Description of the task: Of the lines below, write out exactly those from the line with "subtotal: 142.24 -> 135.95" through the line with "total: 142.24 -> 130.02", both included, and skip the rest.

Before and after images
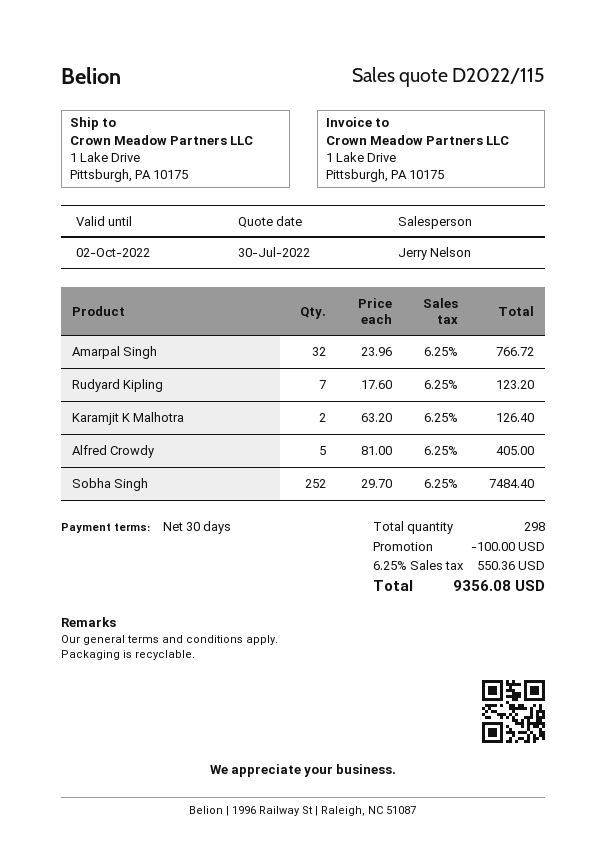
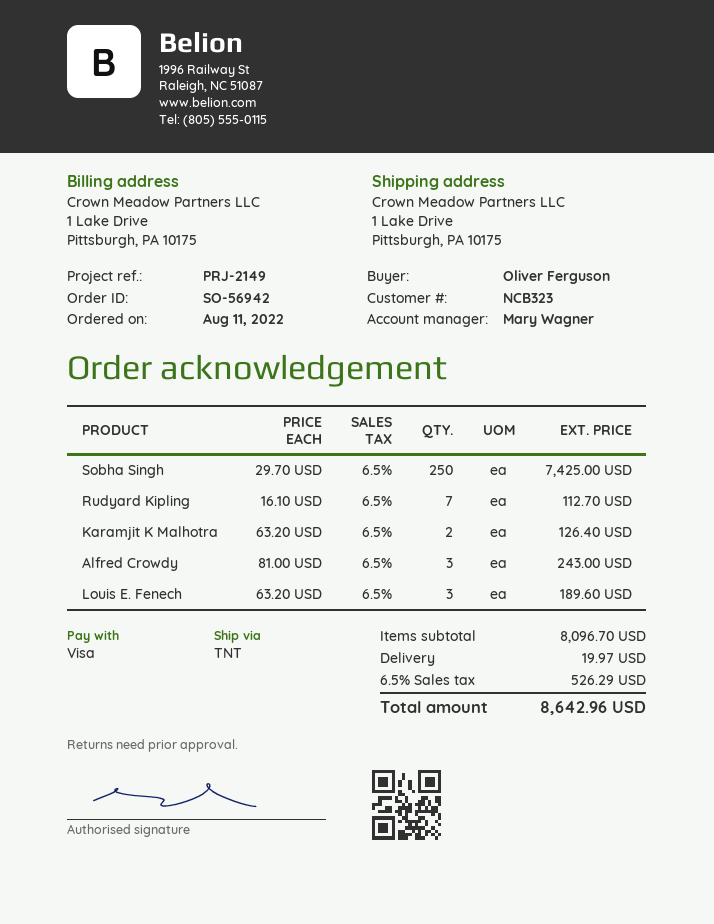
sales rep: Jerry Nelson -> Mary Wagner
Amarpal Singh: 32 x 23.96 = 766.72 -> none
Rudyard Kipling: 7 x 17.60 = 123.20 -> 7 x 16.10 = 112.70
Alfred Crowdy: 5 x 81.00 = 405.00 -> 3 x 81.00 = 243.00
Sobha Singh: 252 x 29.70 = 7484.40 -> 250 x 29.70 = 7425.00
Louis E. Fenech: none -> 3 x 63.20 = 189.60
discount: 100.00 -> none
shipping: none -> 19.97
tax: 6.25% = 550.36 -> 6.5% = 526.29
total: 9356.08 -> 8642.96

---

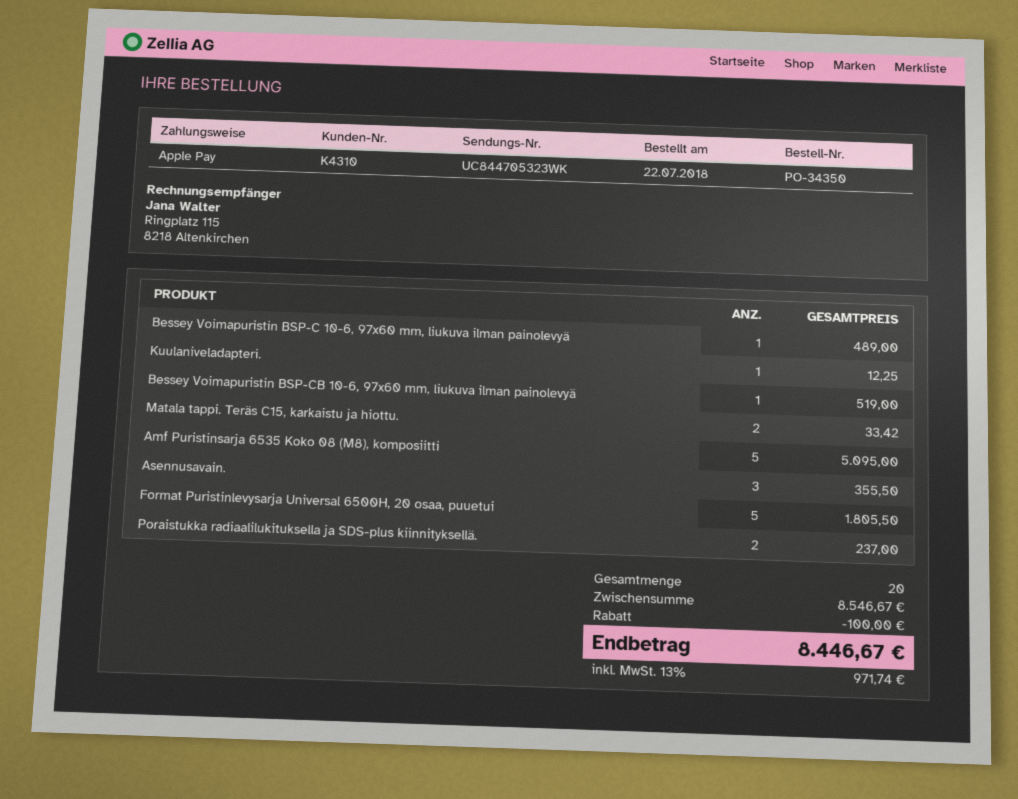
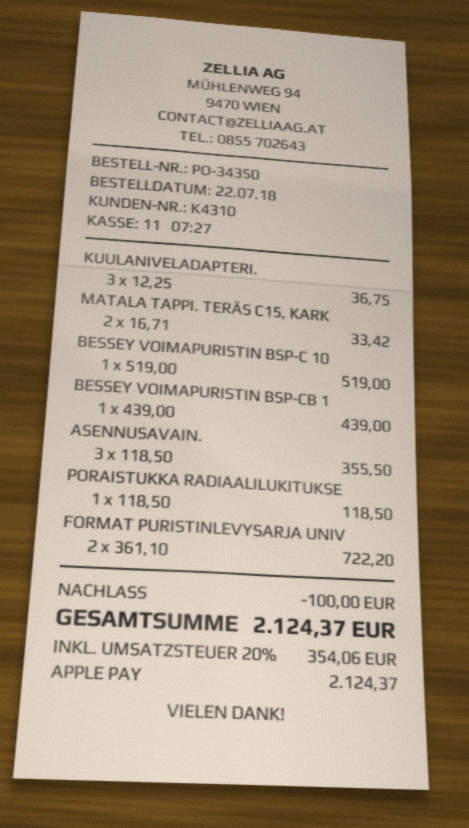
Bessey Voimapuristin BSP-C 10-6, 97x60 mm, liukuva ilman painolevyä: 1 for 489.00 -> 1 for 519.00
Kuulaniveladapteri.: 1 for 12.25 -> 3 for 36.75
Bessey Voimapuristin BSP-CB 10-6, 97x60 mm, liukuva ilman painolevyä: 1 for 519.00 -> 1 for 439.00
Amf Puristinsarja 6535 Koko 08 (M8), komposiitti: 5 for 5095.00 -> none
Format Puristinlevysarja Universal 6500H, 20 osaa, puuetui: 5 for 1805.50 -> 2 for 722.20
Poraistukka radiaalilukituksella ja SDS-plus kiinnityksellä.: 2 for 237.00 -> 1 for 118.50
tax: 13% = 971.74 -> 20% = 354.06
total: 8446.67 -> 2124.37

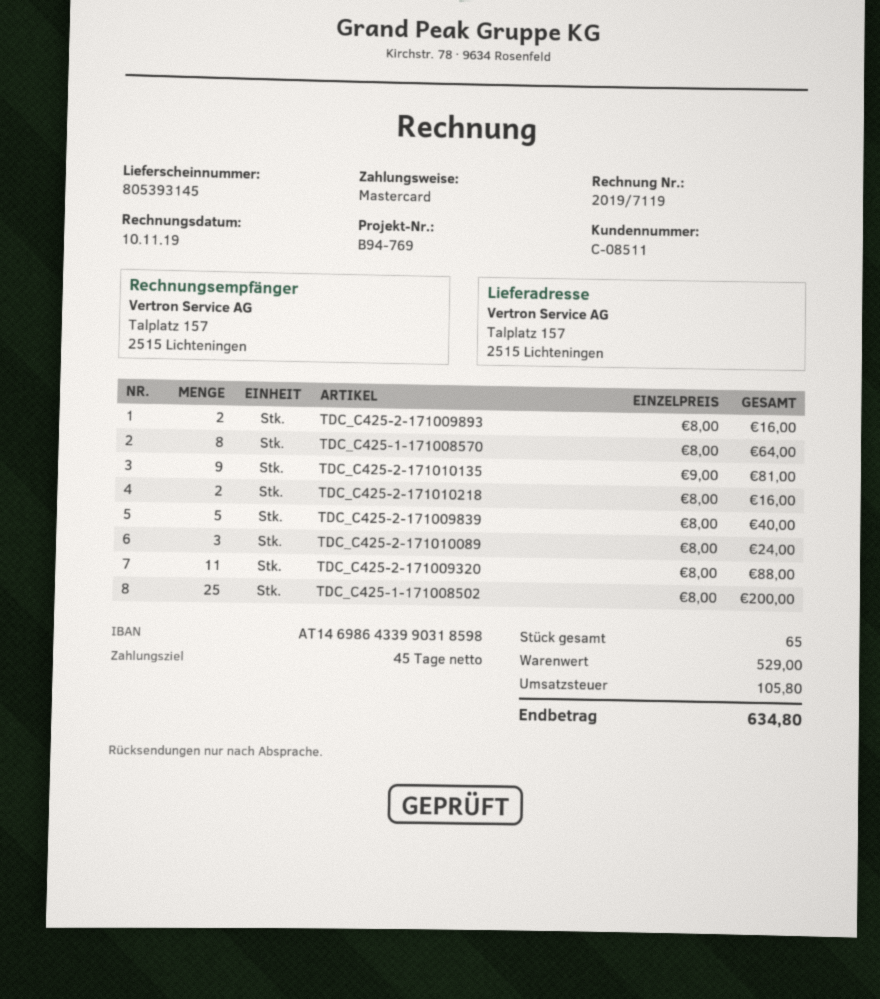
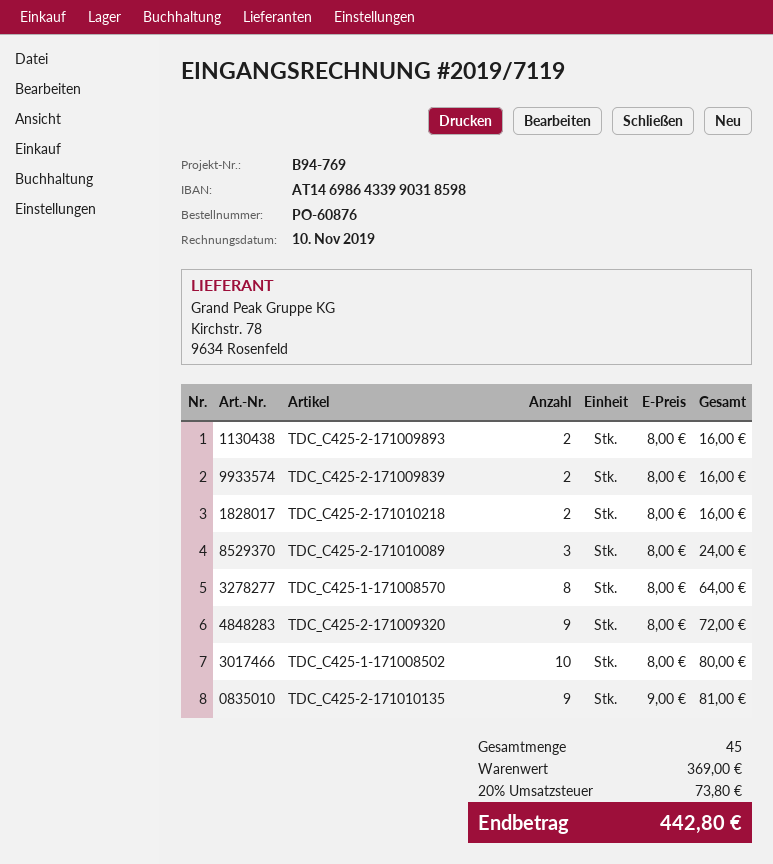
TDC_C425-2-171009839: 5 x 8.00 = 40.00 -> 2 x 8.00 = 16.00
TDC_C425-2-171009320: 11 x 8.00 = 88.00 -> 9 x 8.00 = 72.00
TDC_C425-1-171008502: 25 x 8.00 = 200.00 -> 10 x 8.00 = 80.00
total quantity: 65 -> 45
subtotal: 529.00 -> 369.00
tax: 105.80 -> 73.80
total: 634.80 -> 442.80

...

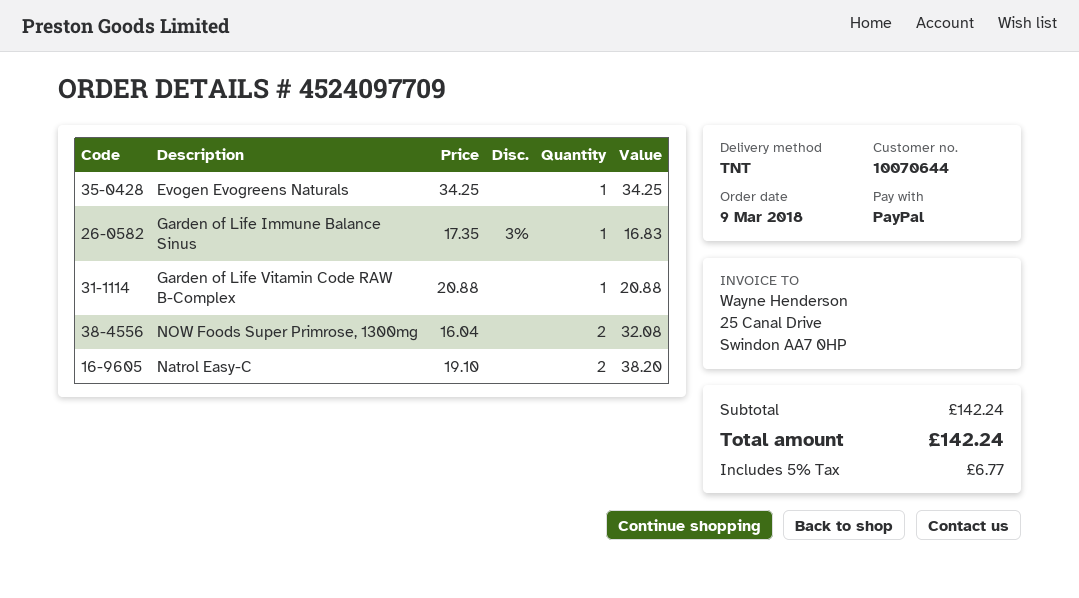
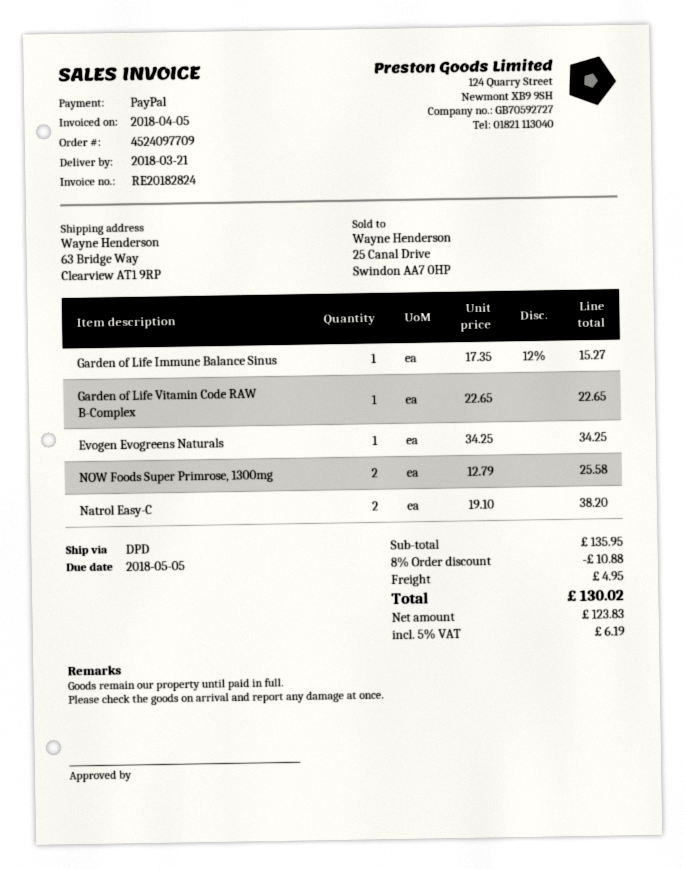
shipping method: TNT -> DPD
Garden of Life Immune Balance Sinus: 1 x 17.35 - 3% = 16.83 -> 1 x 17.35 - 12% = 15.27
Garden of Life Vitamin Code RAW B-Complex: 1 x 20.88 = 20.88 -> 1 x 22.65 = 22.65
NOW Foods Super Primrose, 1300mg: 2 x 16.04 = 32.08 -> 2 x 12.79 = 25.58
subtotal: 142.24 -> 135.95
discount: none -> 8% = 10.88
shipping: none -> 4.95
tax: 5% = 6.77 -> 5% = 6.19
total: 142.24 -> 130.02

Task result:
subtotal: 142.24 -> 135.95
discount: none -> 8% = 10.88
shipping: none -> 4.95
tax: 5% = 6.77 -> 5% = 6.19
total: 142.24 -> 130.02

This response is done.